» GOAL OF THE EXERCISE
Print nothing except the lines of the listing below from the line with "VCF Service are referenced in 3.2.6." to the line with "asynchronous, and sequence-preserving.", each exactly as written, both ends included.

*** DATA FOR REVIEW ***

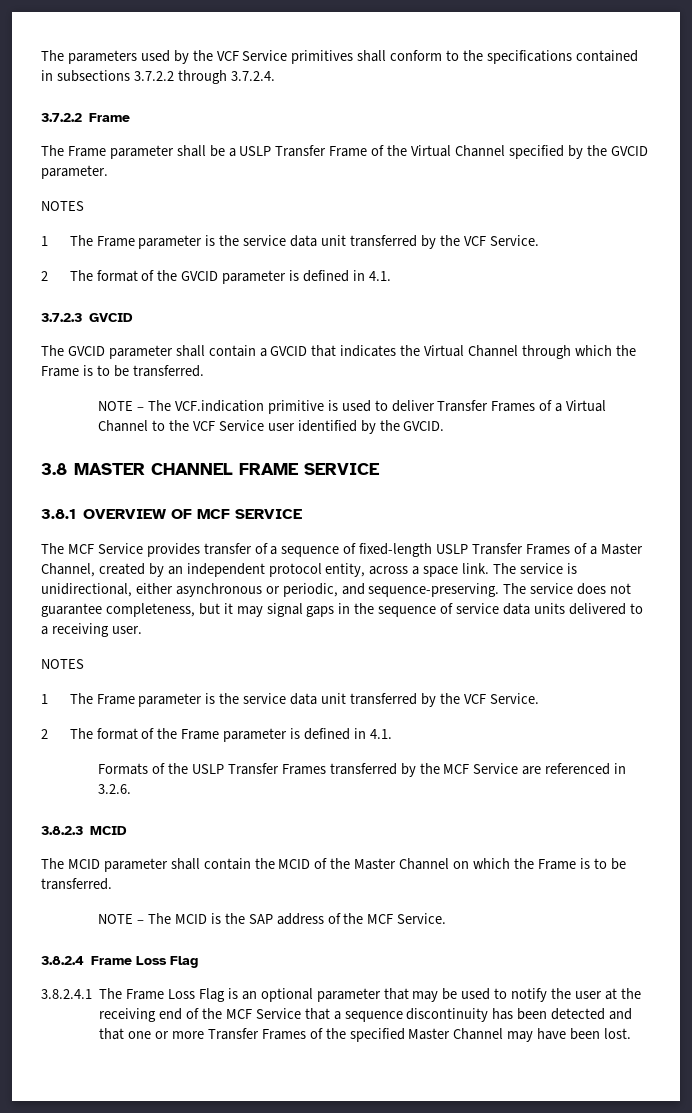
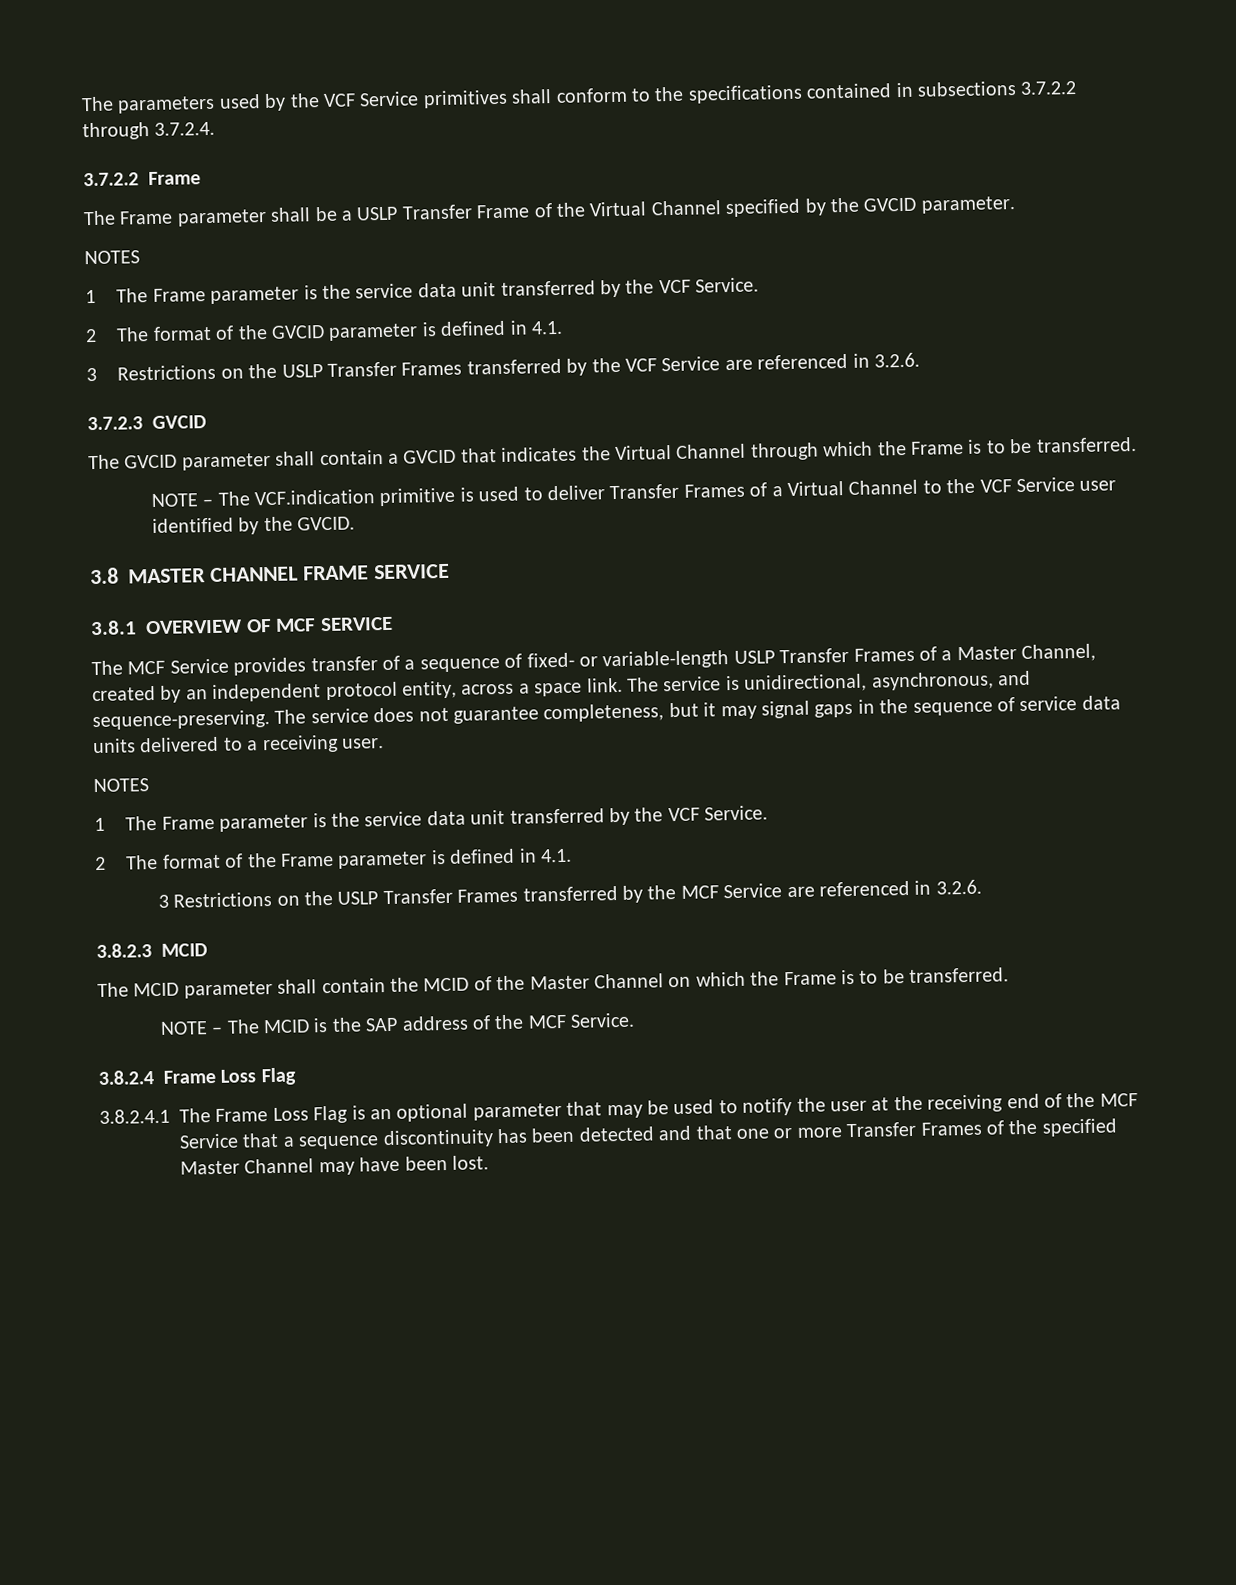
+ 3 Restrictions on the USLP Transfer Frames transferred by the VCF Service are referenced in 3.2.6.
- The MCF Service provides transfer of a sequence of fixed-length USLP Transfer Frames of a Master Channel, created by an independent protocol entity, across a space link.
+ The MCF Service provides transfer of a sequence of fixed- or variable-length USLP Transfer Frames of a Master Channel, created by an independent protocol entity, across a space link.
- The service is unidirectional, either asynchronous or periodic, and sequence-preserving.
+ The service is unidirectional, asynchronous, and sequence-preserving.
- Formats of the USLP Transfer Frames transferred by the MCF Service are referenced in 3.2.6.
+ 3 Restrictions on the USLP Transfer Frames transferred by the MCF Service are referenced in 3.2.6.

*** End of DATA FOR REVIEW ***
*** DATA FOR REVIEW ***

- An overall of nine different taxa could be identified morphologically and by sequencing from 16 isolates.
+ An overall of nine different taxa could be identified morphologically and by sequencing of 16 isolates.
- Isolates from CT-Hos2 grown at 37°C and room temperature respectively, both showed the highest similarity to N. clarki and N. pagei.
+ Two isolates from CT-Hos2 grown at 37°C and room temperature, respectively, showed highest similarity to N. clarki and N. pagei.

*** End of DATA FOR REVIEW ***

» PROBLEM SOLUTION
+ 3 Restrictions on the USLP Transfer Frames transferred by the VCF Service are referenced in 3.2.6.
- The MCF Service provides transfer of a sequence of fixed-length USLP Transfer Frames of a Master Channel, created by an independent protocol entity, across a space link.
+ The MCF Service provides transfer of a sequence of fixed- or variable-length USLP Transfer Frames of a Master Channel, created by an independent protocol entity, across a space link.
- The service is unidirectional, either asynchronous or periodic, and sequence-preserving.
+ The service is unidirectional, asynchronous, and sequence-preserving.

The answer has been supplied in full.